** Exercise details **
Restate word for word only the lines from the one with "row prices: 09/1986 | 1,149 | 11.49 -> none" through the end of the records; no pictures belong in the copy.

** Input **
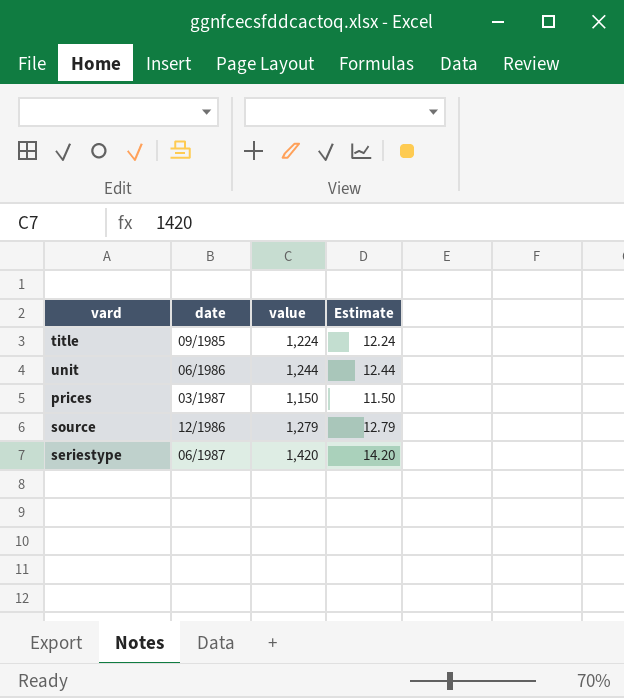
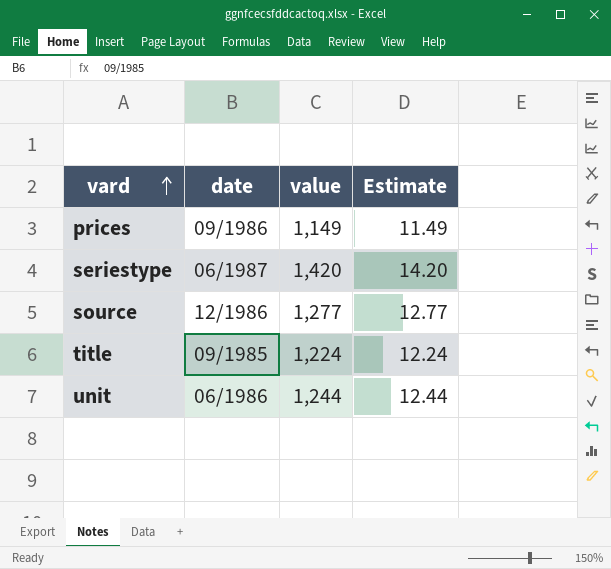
row order: none -> vard ascending
prices | date: 03/1987 -> 09/1986
prices | value: 1,150 -> 1,149
prices | Estimate: 11.50 -> 11.49
source | value: 1,279 -> 1,277
source | Estimate: 12.79 -> 12.77

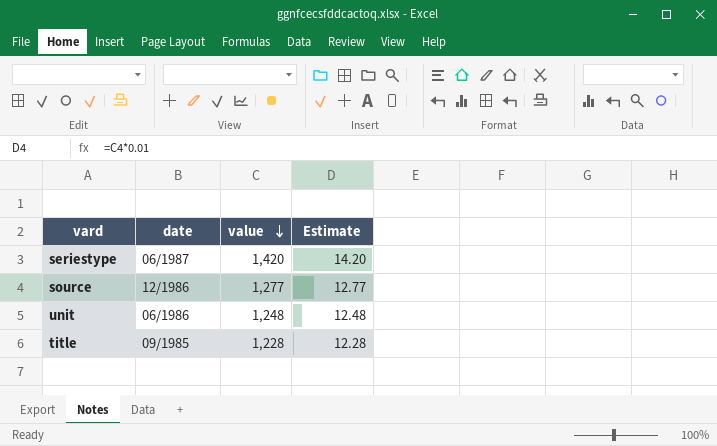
row order: vard ascending -> value descending
row prices: 09/1986 | 1,149 | 11.49 -> none
unit | value: 1,244 -> 1,248
unit | Estimate: 12.44 -> 12.48
title | value: 1,224 -> 1,228
title | Estimate: 12.24 -> 12.28

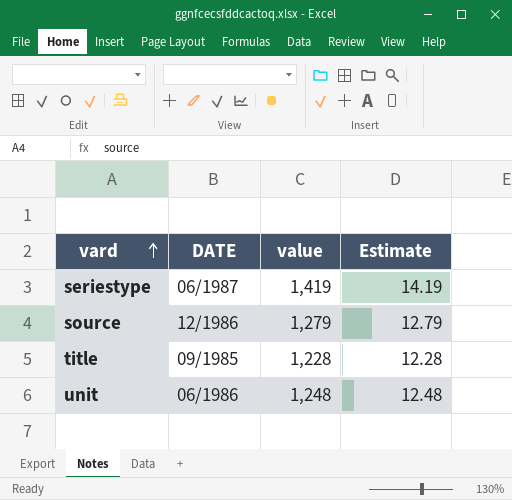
row order: value descending -> vard ascending
column name: date -> DATE
seriestype | value: 1,420 -> 1,419
seriestype | Estimate: 14.20 -> 14.19
source | value: 1,277 -> 1,279
source | Estimate: 12.77 -> 12.79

** Response to this exercise **
row prices: 09/1986 | 1,149 | 11.49 -> none
unit | value: 1,244 -> 1,248
unit | Estimate: 12.44 -> 12.48
title | value: 1,224 -> 1,228
title | Estimate: 12.24 -> 12.28

row order: value descending -> vard ascending
column name: date -> DATE
seriestype | value: 1,420 -> 1,419
seriestype | Estimate: 14.20 -> 14.19
source | value: 1,277 -> 1,279
source | Estimate: 12.77 -> 12.79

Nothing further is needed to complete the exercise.